O mesmo instrumento utilizado para atacar e matar 4 crianças de uma creche em Blumenau, Santa Catarina.

Faca foi o instrumento utilizado para matar uma professora, e deixar quatro feridas em uma escola na Vila Sônia, na cidade de São Paulo.

E após estes ataques, todos com muitas semelhanças: jovens, meninos, usuários de internet, participantes de chats misóginos, neonazistas, pouco falantes, vitimas de bullying talvez… veio a descoberta por meio do monitoramento das redes, outros ataques à escolas e universidades.

Escolas sendo preparadas para o abate.

E abatendo a escola, esses sujeitos de masculinidade frágil, saem vitoriosos diante de seus comparsas.

Morrem e deixam uma legião de fãs, que inspirados pelo feito do outro, decidem fazer pior.

Mas o problema todo está na “ideologia de gênero”.

Está na “falta de vigilância, de câmeras de reconhecimento facial nas escolas.”

“O problema está nas educadoras, que ensinam coisas erradas.”

“A escola não serve pra nada!”

Ora, vamos parar com isso Brasil! Não é por aí.

Quando uma criança morre, morrem mundos possíveis.

Quando uma criança morre assassinada em uma escola, falhamos enquanto sociedade.

Não é mais possível seguir, não é possível continuar assim.

É preciso parar tudo para pensarmos: o que estamos fazendo de nós mesmos?

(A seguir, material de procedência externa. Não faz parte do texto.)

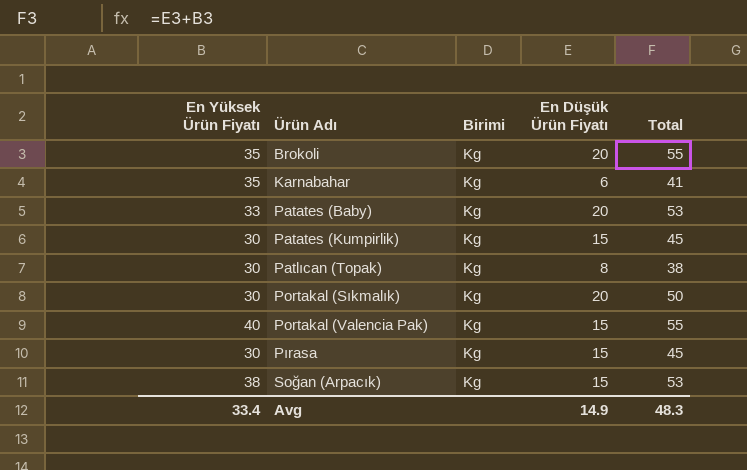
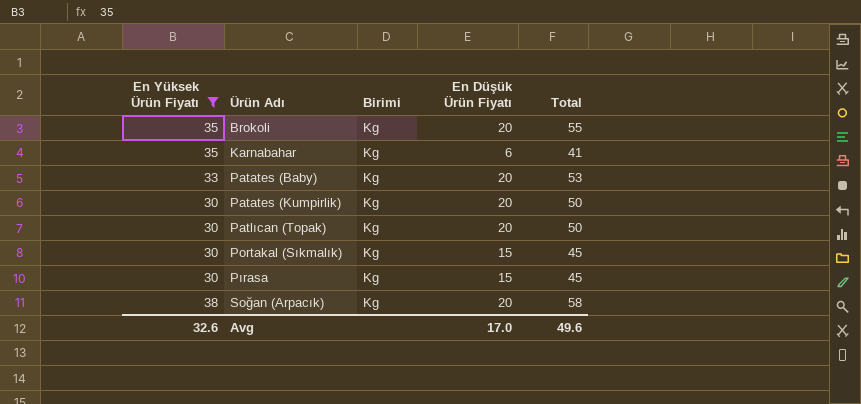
filter: none -> En Yüksek Ürün Fiyatı != 40
Patates (Kumpirlik) | En Düşük Ürün Fiyatı: 15 -> 20
Patates (Kumpirlik) | Total: 45 -> 50
Patlıcan (Topak) | En Düşük Ürün Fiyatı: 8 -> 20
Patlıcan (Topak) | Total: 38 -> 50
Portakal (Sıkmalık) | En Düşük Ürün Fiyatı: 20 -> 15
Portakal (Sıkmalık) | Total: 50 -> 45
Soğan (Arpacık) | En Düşük Ürün Fiyatı: 15 -> 20
Soğan (Arpacık) | Total: 53 -> 58
Avg | En Yüksek Ürün Fiyatı: 33.4 -> 32.6
Avg | En Düşük Ürün Fiyatı: 14.9 -> 17.0
Avg | Total: 48.3 -> 49.6

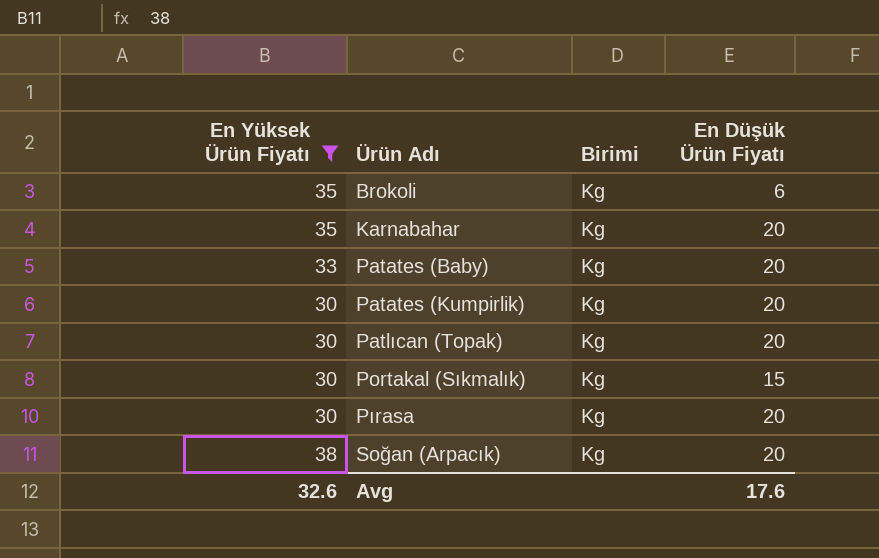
column Total | formula: [En Yüksek Ürün Fiyatı] + [En Düşük Ürün Fiyatı] -> none
Brokoli | En Düşük Ürün Fiyatı: 20 -> 6
Karnabahar | En Düşük Ürün Fiyatı: 6 -> 20
Pırasa | En Düşük Ürün Fiyatı: 15 -> 20
Avg | En Düşük Ürün Fiyatı: 17.0 -> 17.6

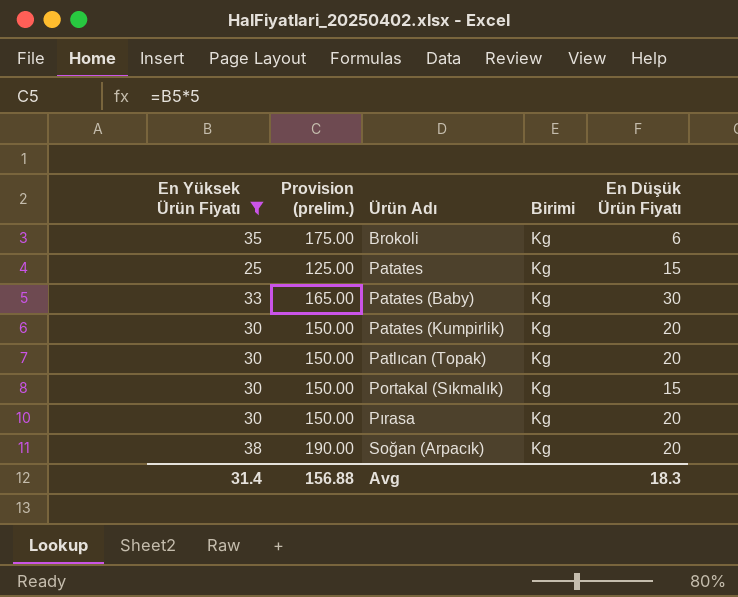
column Provision (prelim.) | formula: none -> [En Yüksek Ürün Fiyatı] * 5
row Karnabahar: 35 | Kg | 20 -> none
row Patates: none -> 25 | 125.00 | Kg | 15
Patates (Baby) | En Düşük Ürün Fiyatı: 20 -> 30
Avg | En Yüksek Ürün Fiyatı: 32.6 -> 31.4
Avg | En Düşük Ürün Fiyatı: 17.6 -> 18.3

Escavar profundamente a origem dos problemas e fazer lembrar, e sofrer por isso, e cuidar disso.

Para de festejar galera!

O bagulho não tá resolvido!

O ódio está no subsolo, está enraizado, vem sendo alimentado há anos.

Realizemos uma arqueologia, uma escavação profunda, vamos lembrar dos fatos para pensarmos o que faremos já, agora, se quisermos ter um futuro digno.